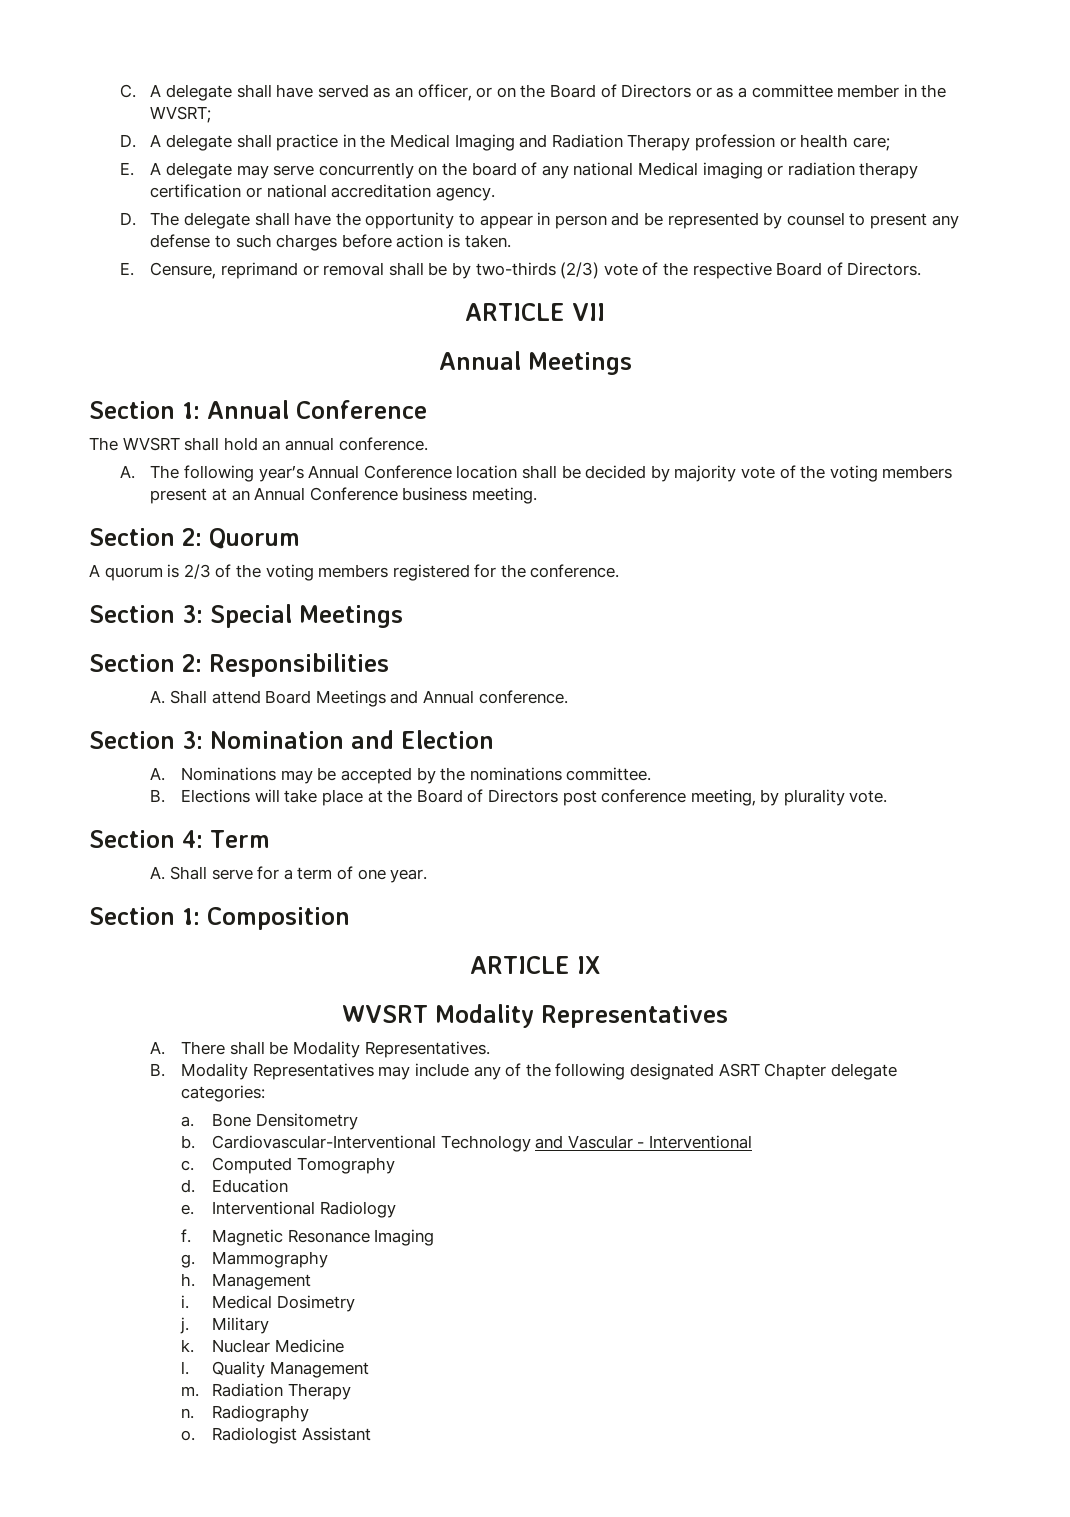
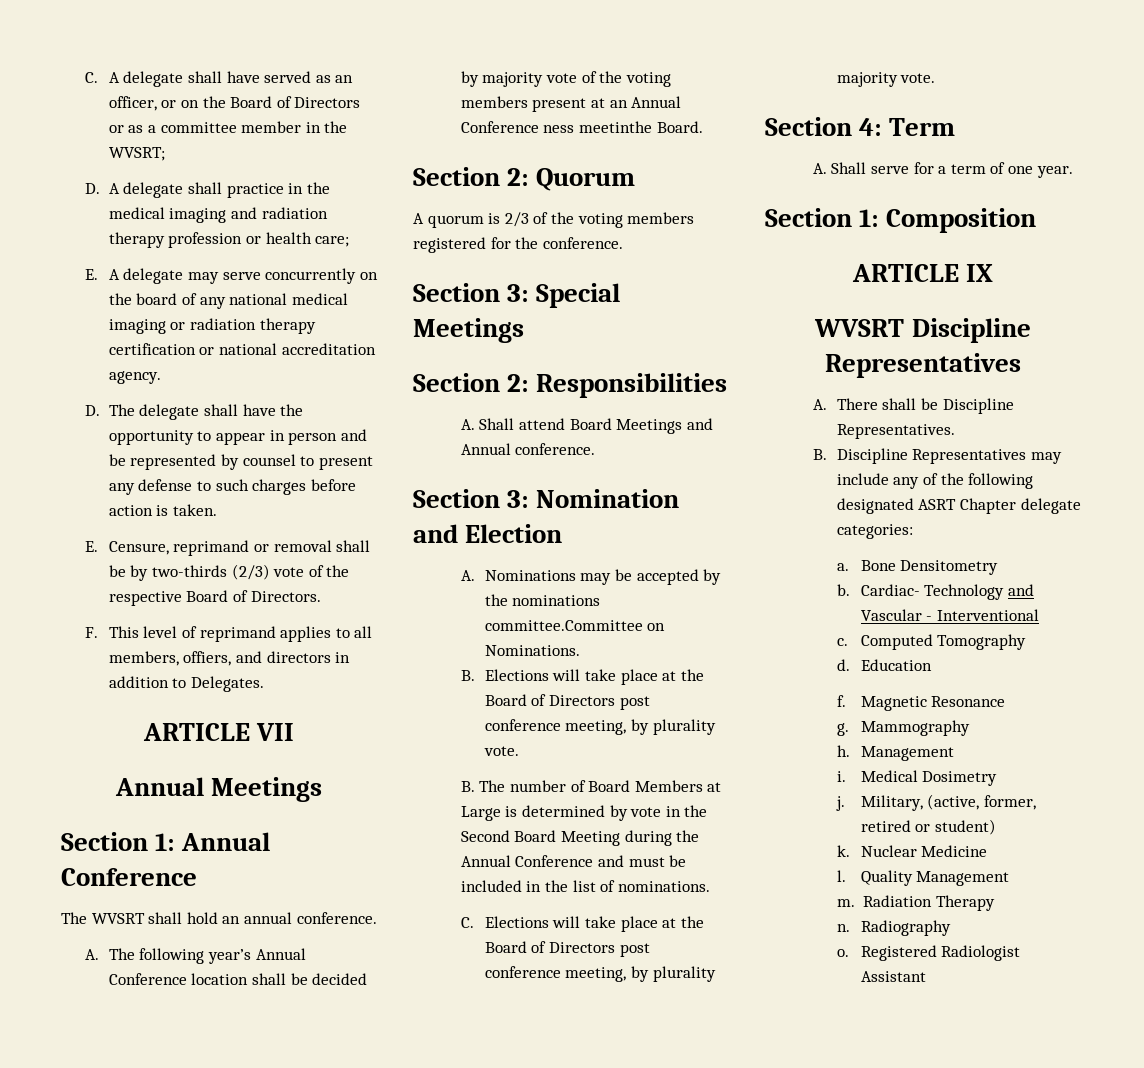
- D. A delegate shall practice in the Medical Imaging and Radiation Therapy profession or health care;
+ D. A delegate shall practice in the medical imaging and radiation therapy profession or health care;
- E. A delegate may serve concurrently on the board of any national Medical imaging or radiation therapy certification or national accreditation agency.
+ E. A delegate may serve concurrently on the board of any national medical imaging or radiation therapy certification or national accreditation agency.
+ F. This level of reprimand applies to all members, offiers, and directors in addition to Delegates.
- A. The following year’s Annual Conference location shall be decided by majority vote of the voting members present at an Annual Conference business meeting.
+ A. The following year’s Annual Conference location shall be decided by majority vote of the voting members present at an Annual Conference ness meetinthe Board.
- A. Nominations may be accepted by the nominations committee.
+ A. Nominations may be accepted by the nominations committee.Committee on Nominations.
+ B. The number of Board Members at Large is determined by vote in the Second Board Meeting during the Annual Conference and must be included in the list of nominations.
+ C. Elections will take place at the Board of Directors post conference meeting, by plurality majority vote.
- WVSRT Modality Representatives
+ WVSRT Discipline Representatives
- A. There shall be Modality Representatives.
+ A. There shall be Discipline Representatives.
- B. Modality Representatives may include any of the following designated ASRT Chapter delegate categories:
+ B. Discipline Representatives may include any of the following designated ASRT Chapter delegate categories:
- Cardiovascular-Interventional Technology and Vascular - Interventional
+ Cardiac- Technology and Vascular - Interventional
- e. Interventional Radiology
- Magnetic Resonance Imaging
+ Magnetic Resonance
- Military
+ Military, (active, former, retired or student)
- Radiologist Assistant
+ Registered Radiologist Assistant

To do: Copy word for word every line from the start of the material through the line holding "plurality majority vote.". The pictures are not part of the copy.

Solution for this task:
- D. A delegate shall practice in the Medical Imaging and Radiation Therapy profession or health care;
+ D. A delegate shall practice in the medical imaging and radiation therapy profession or health care;
- E. A delegate may serve concurrently on the board of any national Medical imaging or radiation therapy certification or national accreditation agency.
+ E. A delegate may serve concurrently on the board of any national medical imaging or radiation therapy certification or national accreditation agency.
+ F. This level of reprimand applies to all members, offiers, and directors in addition to Delegates.
- A. The following year’s Annual Conference location shall be decided by majority vote of the voting members present at an Annual Conference business meeting.
+ A. The following year’s Annual Conference location shall be decided by majority vote of the voting members present at an Annual Conference ness meetinthe Board.
- A. Nominations may be accepted by the nominations committee.
+ A. Nominations may be accepted by the nominations committee.Committee on Nominations.
+ B. The number of Board Members at Large is determined by vote in the Second Board Meeting during the Annual Conference and must be included in the list of nominations.
+ C. Elections will take place at the Board of Directors post conference meeting, by plurality majority vote.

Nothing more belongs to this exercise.